#### TO DO:
Your task is to find every line of the listing that includes "grammes" and copy it.

#### DATASET RECORDS:
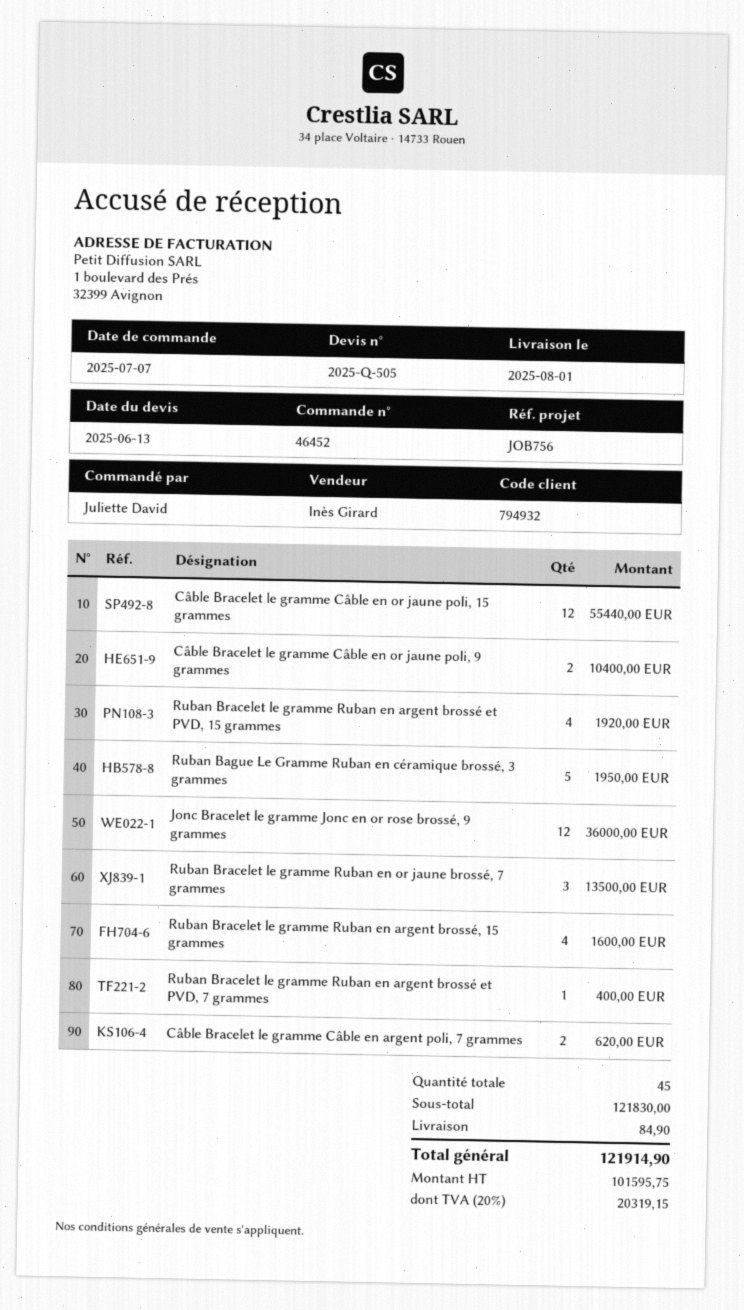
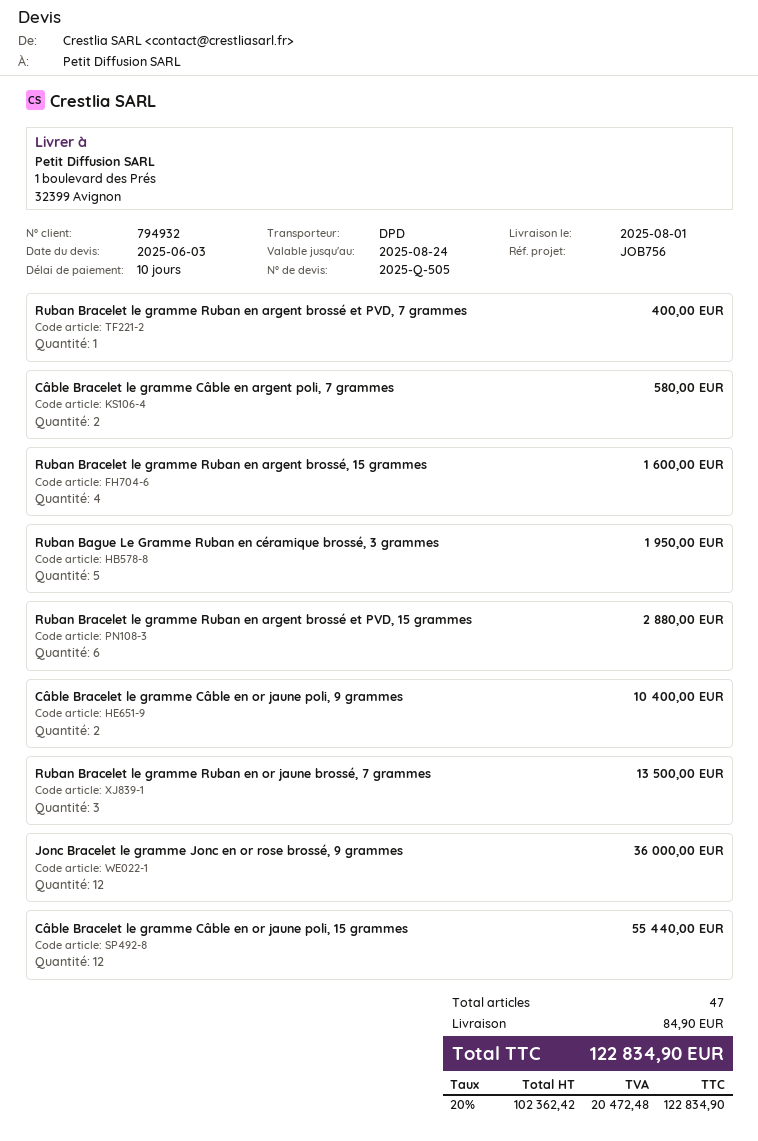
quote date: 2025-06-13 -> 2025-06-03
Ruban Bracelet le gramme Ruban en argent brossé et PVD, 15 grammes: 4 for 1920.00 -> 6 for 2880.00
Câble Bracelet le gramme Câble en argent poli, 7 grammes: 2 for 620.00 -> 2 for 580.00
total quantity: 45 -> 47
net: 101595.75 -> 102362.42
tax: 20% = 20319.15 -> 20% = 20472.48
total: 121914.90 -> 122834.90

#### THE COMPLETED TASK:
Ruban Bracelet le gramme Ruban en argent brossé et PVD, 15 grammes: 4 for 1920.00 -> 6 for 2880.00
Câble Bracelet le gramme Câble en argent poli, 7 grammes: 2 for 620.00 -> 2 for 580.00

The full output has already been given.